I have played a couple of these budget guitars from the major brands and they aren’t too bad! I am not sure though about some of the unknown Chinese made brands you see in some retailers – blue and pink guitars for £50-90. These look to have poor finishing, cheap feeling components and probably a nasty sound.

So how do the major brands do it? Are these loss leaders to hook players in? Or can you genuinely make a reasonable guitar for £15-20? (the cost to manufacture something is generally one sixth of the retail price).

Hudson package.JPG

It’s a little different with electric guitars as the components – pickups, electric and hardware – have a greater impact on the sound. Changing the strings and setting it up right may make a big difference and turn a budget guitar into something half-decent…or will it? Again the major brands do produce some reasonable electrics for just over a £100 – Squier and Yamaha comes to mind – and bargains can be had. But again there are some unknown budget brands that just look, - and will sound and feel - terrible.

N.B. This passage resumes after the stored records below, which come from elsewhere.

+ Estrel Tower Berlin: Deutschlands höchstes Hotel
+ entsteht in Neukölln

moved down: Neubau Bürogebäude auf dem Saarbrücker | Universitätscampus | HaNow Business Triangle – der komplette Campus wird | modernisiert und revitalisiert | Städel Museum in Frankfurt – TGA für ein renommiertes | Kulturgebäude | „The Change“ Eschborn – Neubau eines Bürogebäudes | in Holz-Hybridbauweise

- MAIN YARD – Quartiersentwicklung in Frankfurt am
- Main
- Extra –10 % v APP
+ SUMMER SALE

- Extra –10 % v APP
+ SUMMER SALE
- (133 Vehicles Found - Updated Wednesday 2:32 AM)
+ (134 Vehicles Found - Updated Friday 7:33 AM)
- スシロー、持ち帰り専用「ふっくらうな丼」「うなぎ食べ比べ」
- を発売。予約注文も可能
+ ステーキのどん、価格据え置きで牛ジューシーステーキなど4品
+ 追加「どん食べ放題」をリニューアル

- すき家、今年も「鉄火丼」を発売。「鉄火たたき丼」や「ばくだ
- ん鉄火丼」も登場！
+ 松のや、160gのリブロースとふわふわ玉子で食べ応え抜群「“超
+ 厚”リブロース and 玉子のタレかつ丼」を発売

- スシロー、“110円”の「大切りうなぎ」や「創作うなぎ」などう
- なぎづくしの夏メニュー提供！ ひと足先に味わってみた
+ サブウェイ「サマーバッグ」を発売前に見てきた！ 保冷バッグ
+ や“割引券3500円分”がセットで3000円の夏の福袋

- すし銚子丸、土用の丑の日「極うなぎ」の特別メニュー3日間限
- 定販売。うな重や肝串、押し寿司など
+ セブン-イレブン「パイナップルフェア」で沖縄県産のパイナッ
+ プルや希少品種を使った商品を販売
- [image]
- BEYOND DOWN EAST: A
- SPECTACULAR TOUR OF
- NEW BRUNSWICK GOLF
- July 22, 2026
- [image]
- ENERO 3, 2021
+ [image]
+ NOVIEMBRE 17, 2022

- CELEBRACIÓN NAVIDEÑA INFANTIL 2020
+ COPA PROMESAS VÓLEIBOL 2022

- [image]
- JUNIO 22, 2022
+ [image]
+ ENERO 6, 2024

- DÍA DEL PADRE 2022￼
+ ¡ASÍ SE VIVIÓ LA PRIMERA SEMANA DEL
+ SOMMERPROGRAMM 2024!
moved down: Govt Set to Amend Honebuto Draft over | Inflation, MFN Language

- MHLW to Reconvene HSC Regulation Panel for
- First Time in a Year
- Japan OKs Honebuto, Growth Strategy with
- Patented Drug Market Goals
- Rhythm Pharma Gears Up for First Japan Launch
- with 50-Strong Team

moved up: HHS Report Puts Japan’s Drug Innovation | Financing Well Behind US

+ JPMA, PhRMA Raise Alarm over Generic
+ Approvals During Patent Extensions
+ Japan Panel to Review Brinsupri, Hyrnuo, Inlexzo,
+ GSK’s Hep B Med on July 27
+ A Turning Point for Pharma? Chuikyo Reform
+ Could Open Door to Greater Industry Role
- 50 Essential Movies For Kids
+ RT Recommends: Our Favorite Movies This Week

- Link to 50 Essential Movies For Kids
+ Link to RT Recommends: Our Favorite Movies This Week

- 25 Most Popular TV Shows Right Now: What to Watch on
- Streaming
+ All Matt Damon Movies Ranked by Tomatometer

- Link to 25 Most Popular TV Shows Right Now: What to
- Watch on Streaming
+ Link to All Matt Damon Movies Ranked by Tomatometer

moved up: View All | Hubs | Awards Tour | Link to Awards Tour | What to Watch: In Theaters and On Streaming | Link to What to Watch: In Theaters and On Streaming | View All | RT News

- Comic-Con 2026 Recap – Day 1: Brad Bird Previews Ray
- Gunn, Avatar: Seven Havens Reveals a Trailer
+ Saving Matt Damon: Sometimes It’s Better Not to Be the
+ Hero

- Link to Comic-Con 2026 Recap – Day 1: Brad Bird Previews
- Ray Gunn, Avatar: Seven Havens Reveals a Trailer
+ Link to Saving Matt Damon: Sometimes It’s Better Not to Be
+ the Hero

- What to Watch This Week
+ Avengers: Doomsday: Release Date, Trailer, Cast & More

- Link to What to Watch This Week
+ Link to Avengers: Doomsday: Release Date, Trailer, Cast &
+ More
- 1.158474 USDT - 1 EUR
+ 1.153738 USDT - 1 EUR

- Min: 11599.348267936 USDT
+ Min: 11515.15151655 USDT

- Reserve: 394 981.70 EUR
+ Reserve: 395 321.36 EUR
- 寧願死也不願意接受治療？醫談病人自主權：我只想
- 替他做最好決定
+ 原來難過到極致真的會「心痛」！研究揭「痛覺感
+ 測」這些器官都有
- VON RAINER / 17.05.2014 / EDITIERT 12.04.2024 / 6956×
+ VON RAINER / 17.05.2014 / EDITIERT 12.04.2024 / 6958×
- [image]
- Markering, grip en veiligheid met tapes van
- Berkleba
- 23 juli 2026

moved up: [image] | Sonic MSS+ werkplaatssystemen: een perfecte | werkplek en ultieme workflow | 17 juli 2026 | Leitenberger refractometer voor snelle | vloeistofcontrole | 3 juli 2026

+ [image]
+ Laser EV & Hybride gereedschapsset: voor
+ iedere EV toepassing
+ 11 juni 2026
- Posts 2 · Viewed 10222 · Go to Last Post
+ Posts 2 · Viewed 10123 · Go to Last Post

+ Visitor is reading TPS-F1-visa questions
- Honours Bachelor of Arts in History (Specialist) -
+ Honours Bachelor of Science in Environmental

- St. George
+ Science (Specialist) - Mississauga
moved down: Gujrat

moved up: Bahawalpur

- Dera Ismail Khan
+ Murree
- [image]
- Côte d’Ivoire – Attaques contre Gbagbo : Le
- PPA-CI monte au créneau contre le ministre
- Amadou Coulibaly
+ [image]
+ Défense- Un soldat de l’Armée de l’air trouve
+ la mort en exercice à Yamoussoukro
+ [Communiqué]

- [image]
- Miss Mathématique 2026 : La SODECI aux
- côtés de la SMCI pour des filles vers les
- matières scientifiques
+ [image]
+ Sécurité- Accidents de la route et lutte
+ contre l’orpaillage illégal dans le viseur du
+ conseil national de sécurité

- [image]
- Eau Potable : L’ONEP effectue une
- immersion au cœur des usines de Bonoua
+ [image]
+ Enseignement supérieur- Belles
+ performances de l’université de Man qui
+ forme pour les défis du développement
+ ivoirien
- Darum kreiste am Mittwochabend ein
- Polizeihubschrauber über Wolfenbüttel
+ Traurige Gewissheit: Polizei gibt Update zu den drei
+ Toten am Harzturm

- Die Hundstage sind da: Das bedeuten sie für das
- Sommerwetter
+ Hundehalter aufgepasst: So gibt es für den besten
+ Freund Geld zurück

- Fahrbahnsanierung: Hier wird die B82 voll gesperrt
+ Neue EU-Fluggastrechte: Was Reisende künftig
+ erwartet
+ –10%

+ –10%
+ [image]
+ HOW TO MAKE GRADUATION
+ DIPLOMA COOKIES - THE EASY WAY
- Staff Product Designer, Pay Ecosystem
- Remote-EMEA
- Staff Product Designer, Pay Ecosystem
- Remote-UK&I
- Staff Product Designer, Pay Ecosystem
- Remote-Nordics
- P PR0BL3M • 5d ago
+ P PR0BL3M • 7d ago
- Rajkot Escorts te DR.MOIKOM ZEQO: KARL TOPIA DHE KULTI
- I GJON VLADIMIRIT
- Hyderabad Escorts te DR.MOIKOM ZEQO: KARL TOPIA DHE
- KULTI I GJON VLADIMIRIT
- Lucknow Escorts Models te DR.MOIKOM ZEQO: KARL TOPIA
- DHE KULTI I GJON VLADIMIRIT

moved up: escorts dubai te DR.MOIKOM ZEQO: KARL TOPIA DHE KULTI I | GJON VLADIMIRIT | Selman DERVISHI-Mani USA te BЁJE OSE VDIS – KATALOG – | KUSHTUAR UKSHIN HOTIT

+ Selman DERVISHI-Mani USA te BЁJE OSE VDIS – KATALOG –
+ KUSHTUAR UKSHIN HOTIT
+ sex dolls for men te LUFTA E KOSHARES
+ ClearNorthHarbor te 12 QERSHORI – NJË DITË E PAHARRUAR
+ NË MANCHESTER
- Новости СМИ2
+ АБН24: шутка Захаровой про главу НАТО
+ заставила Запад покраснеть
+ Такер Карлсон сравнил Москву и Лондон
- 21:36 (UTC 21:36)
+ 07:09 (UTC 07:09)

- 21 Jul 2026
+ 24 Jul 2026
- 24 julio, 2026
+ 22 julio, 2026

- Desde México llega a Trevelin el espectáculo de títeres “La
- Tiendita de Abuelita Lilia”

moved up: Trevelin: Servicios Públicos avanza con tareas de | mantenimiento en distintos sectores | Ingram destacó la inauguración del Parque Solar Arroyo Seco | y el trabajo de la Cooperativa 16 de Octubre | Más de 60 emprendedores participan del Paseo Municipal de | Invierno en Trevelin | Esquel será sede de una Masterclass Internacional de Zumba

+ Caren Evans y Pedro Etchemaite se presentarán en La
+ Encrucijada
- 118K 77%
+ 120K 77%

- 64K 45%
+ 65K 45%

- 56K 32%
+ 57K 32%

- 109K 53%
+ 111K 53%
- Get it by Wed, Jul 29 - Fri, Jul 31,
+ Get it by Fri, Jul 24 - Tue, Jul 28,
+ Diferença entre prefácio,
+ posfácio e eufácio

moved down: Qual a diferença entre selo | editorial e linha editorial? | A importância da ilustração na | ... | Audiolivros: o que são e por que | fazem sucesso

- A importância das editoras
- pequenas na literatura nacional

To choose a budget or starter guitar try and find one from one of the well known manufacturers; for less than £100 you can have an electric from, for example Fender/Squier, EXP, Westfield, Stagg and Deacon and if you go up to £150 you can add Epiphone, Yamaha, Ibanez and Washburn to that list. Acoustic guitars from Epiphone and Fender/Squier start from under a £100.

You might also want to look at the ‘starter packs’ for beginners which will include everything you need to get you going – for an electric this will include a practice amp, lead, tuner and plectrums. These can be had from Epiphone, Fender/Squire, Epiphone, Hudson, Encore and Westfield. The choice of acoustic guitars under £100 and under £150 is vast with all the major manufacturers producing models in this range.